Vantage Point: Local Organization Puts Struggles of Blind in Plain Sight

During my outreach travels for Health Alliance Medicare, I’ve been blown away by the beauty of the sun rising over the cornfields of the Columbia Basin and eagles nesting along the Wenatchee River. Recently meeting Jodi Duncan of Samara’s Foundation for the Blind and Visually Impaired, however, inspires me to never take my sight for granted.

Jodi founded Samara’s, named after her daughter who developed juvenile diabetes at age 9 and began losing her vision in her early 20s. Before passing from the disease in 1995, Samara asked her mom, “How come they can’t help people like me?”

In Jodi’s grief, she took that question to heart.

The foundation’s mission is to give people with sight impairments the opportunity to improve their quality of life and further learning through advocacy and technological support. Samara’s work includes providing audio crosswalks, Braille printers, magnifying equipment, teacher training programs, and camp opportunities for all ages. Samara’s outreach within Chelan, Douglas, Grant, and Okanogan counties relies on funding from events that Jodi’s small army of volunteers organize and facilitate.

One of the biggest myths about Samara’s foundation is that a person in need has to rent the equipment. All equipment is loaned free of charge, and 100 percent of the money Samara’s raises stays local. Some fundraisers include a quilt raffle or a “Dinner in the Dark,” where participants eat blindfolded.

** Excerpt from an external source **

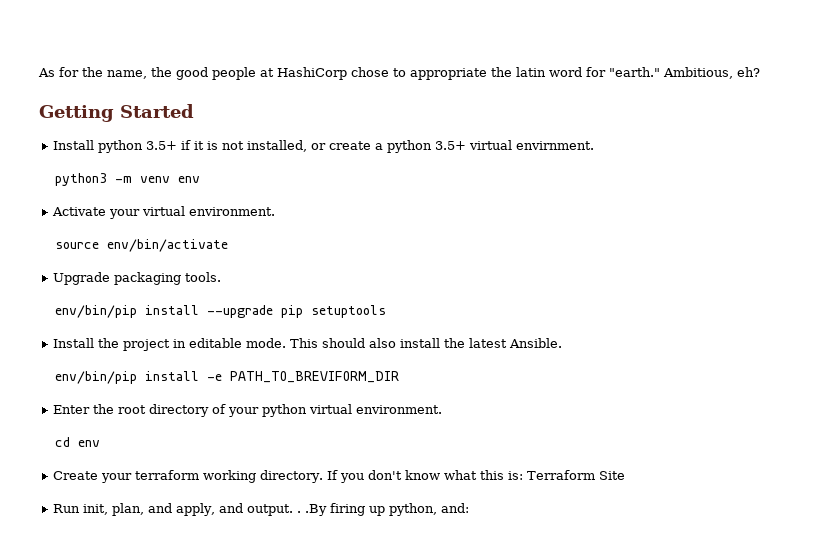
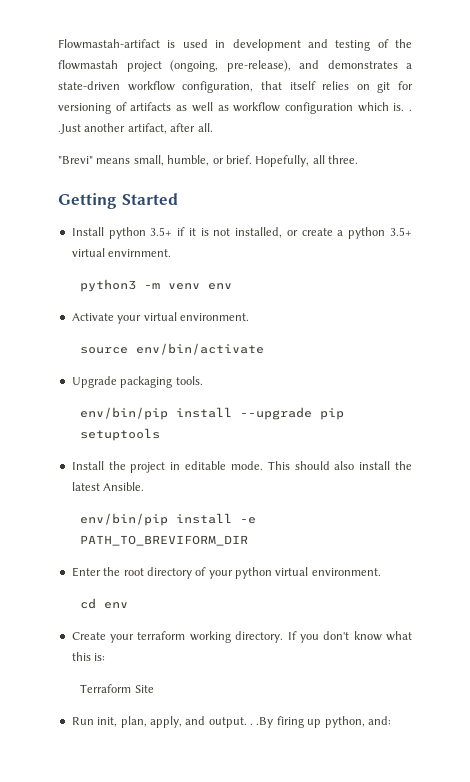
[38,67,760,80] As for the name, the good people at HashiCorp chose to appropriate the latin word for "earth." Ambitious, eh? -> [58,39,412,51] [58,60,412,72] [58,81,413,93] [58,102,412,114] [58,123,213,134] [58,155,358,167] Flowmastah-artifact is used in development and testing of the flowmastah project (ongoing, pre-release), and demonstrates a state-driven workflow configuration, that itself relies on git for versioning of artifacts as well as workflow configuration which is. . .Just another artifact, after all. // "Brevi" means small, humble, or brief. Hopefully, all three.
(524, 475) none -> (106, 657) //
[148,503,173,513] and -> (147, 722) none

For information or for ways to support Samara’s, please call 509-470-8080 or visit Samaras.org.

Through my work at Health Alliance Medicare, I regularly get the opportunity to help connect people to valuable community resources. But in meeting Jodi, I could not help but be especially touched as tears still well in her eyes while talking about her daughter. This showed me the foundation named in Samara’s honor is more than just a non-profit—it is the work of a mother’s eternal love.